### Assigned task
Scan the listing for the word "Keras", and copy out each line where it is found.

### Material shown
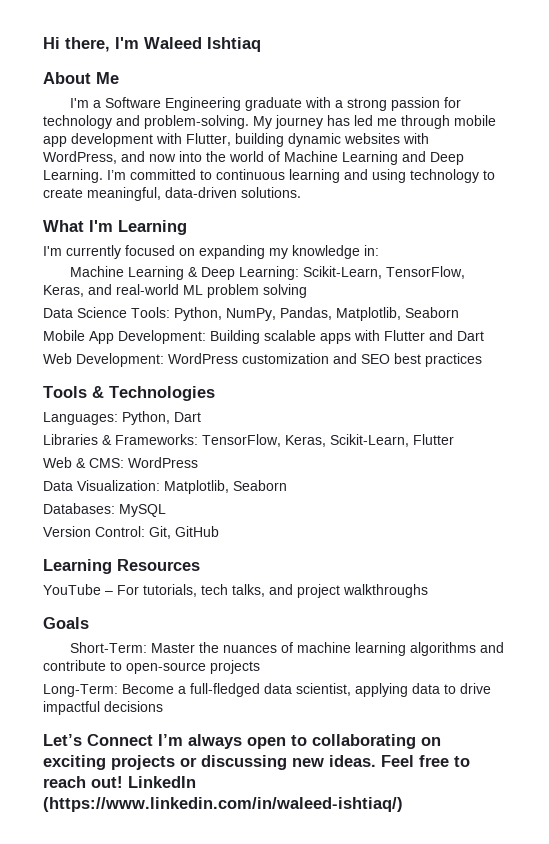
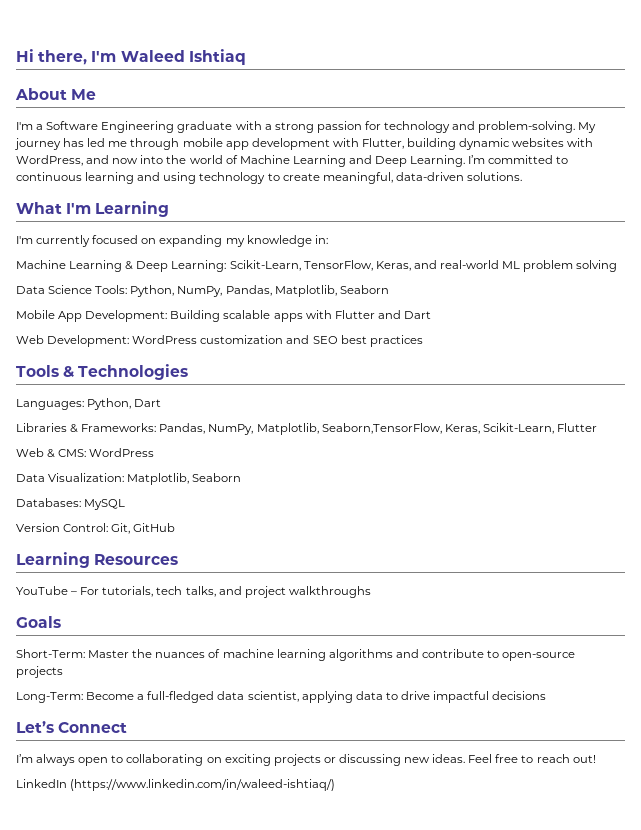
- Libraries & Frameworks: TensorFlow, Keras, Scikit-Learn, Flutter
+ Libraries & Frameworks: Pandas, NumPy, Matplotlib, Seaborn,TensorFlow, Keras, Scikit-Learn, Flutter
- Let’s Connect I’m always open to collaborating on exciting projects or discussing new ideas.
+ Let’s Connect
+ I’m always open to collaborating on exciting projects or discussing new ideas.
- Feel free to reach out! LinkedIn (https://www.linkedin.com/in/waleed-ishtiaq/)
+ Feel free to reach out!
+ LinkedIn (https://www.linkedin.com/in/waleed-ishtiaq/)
---
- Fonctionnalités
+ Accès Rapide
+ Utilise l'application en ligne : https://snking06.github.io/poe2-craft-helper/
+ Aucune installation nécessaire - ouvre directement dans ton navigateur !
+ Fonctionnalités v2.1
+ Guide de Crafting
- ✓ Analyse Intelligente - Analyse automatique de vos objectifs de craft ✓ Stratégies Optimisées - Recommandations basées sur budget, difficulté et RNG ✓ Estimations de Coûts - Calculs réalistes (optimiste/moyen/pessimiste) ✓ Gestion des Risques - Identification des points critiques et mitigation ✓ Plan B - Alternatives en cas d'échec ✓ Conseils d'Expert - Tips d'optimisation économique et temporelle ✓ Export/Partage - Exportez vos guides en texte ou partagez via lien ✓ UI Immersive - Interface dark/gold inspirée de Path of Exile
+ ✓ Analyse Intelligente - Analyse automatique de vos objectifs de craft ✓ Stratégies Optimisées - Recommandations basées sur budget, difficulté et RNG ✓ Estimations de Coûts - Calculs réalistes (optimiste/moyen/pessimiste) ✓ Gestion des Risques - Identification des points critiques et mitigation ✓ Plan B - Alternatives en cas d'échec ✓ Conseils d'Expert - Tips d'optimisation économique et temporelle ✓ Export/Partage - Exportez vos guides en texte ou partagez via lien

### Written answer
- Libraries & Frameworks: TensorFlow, Keras, Scikit-Learn, Flutter
+ Libraries & Frameworks: Pandas, NumPy, Matplotlib, Seaborn,TensorFlow, Keras, Scikit-Learn, Flutter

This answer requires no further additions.